**Task to carry out**
Scan the records below. Copy every line in which the word "html" appears.

**Source records**
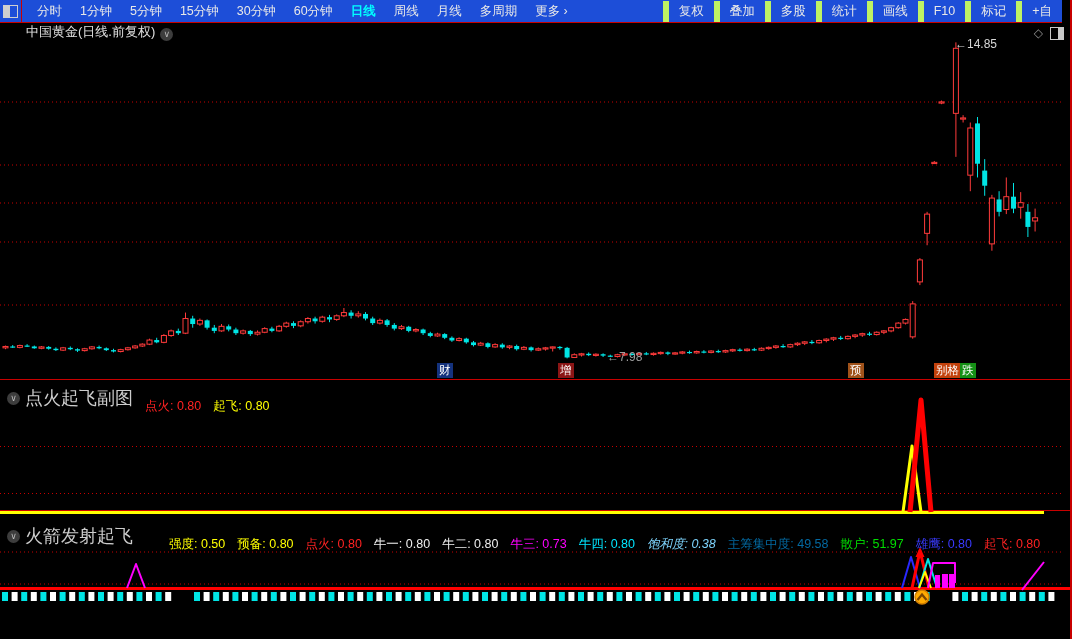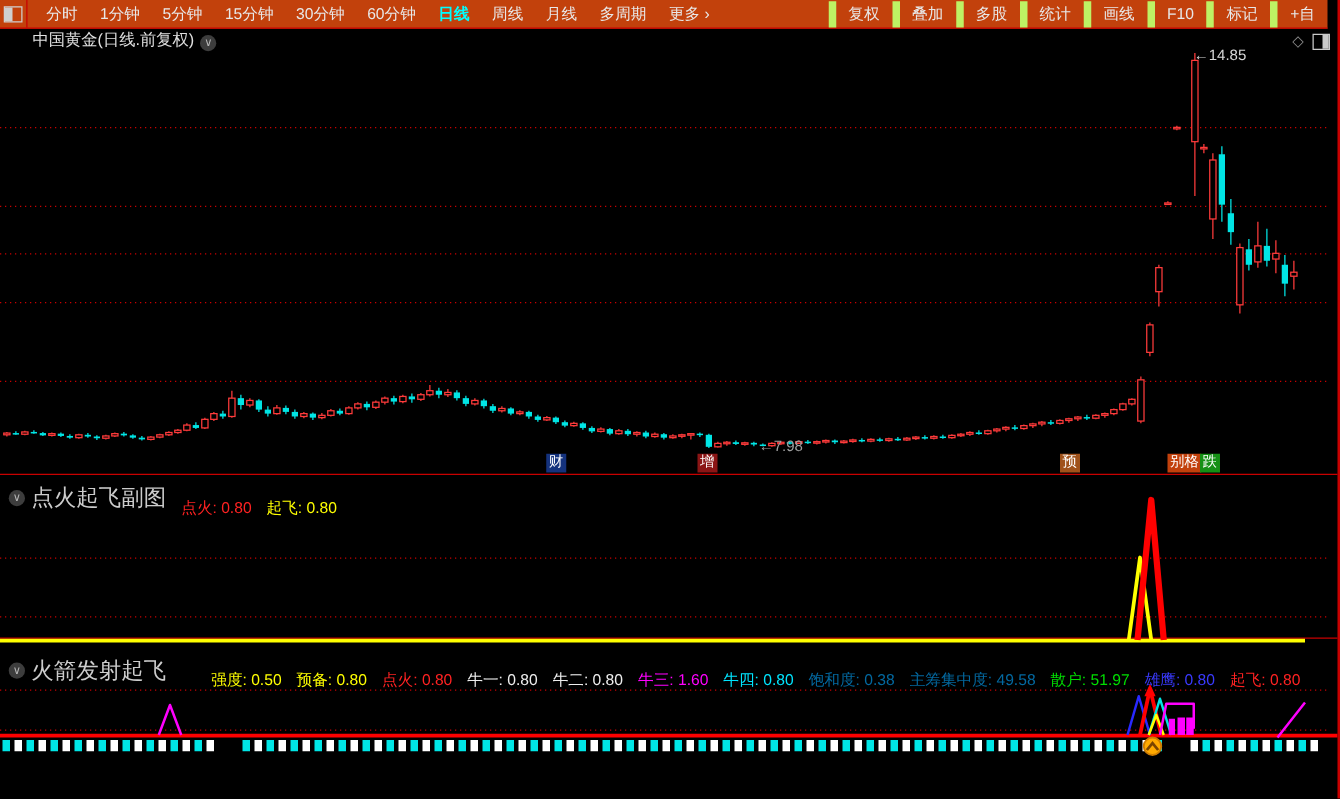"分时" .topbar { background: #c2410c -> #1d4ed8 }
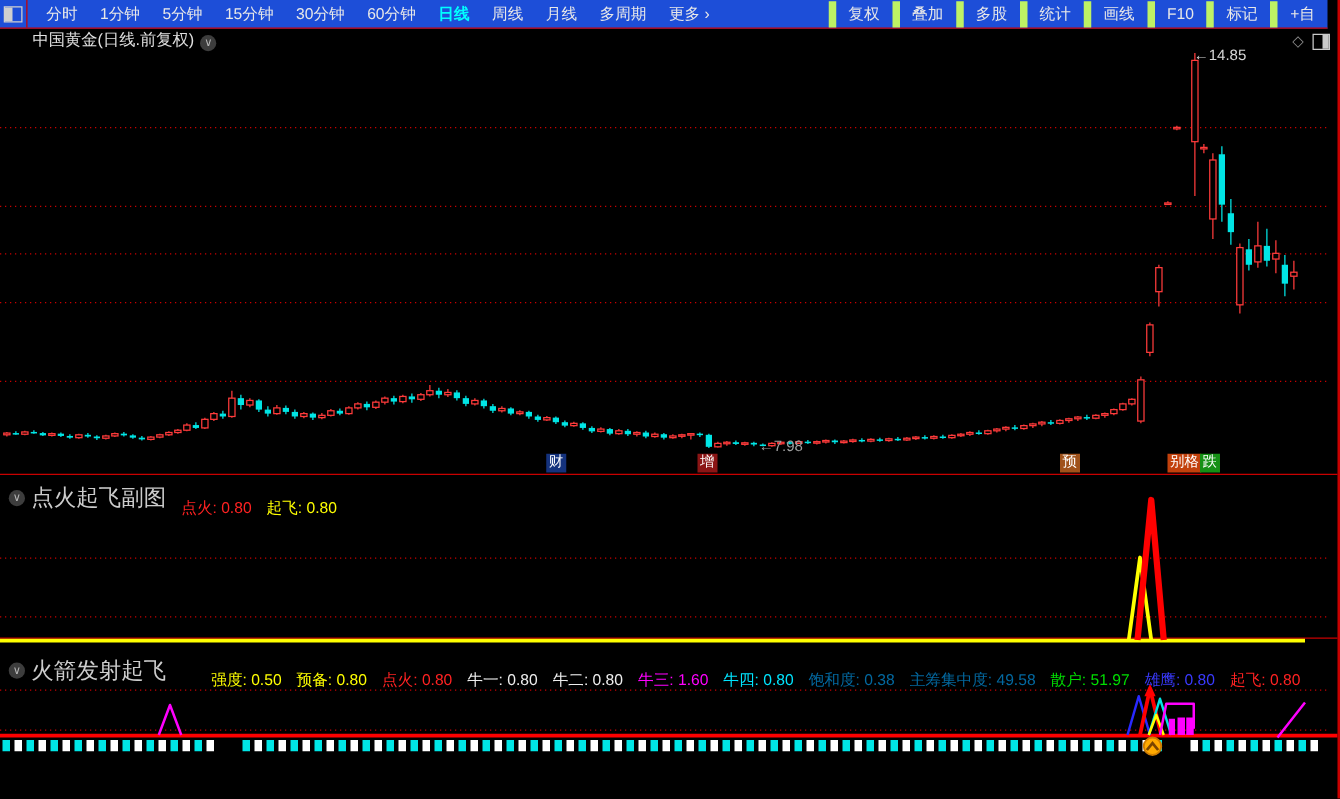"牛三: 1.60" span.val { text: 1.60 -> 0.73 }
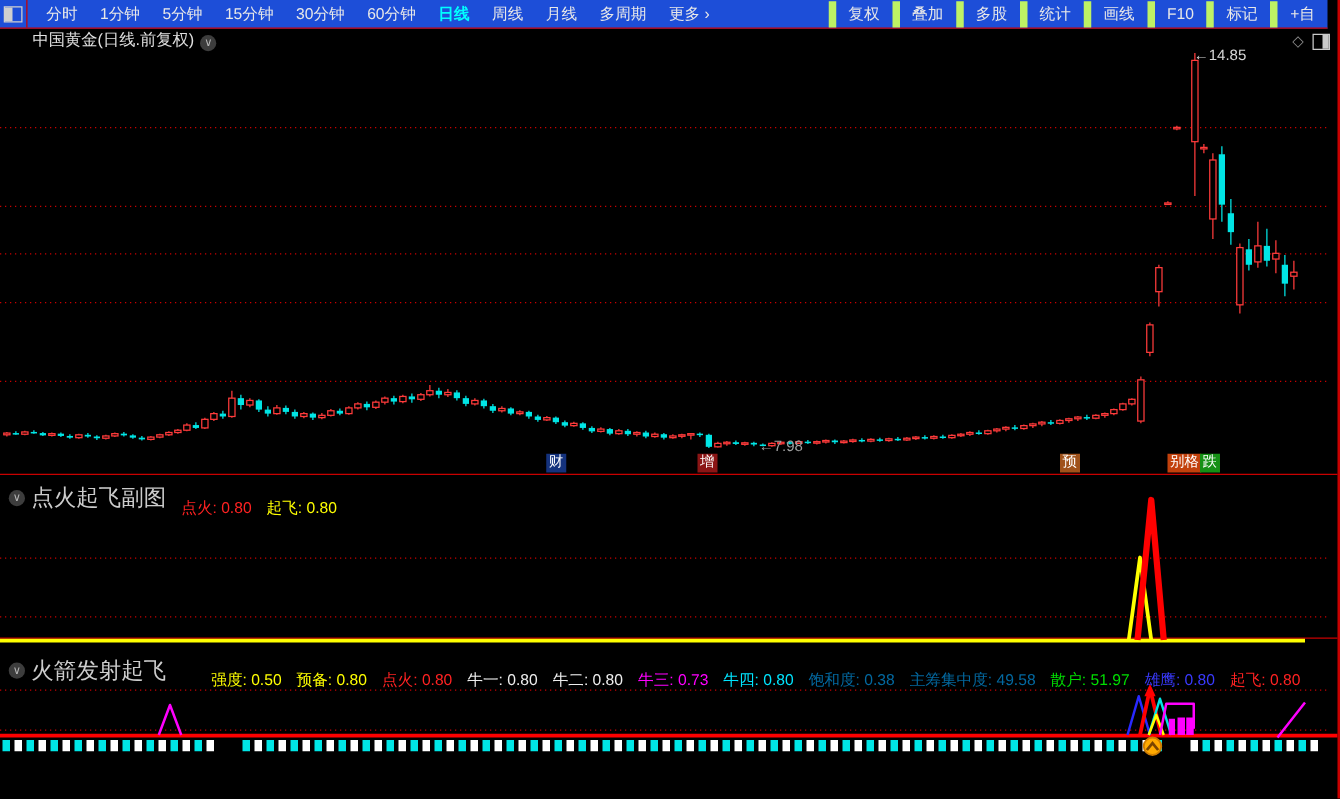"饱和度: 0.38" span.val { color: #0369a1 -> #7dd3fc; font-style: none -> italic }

...

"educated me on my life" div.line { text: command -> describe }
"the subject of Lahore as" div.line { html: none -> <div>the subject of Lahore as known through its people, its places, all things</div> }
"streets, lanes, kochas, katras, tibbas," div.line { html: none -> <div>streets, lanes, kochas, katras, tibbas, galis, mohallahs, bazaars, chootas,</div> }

**Solution for this problem**
"the subject of Lahore as" div.line { html: none -> <div>the subject of Lahore as known through its people, its places, all things</div> }
"streets, lanes, kochas, katras, tibbas," div.line { html: none -> <div>streets, lanes, kochas, katras, tibbas, galis, mohallahs, bazaars, chootas,</div> }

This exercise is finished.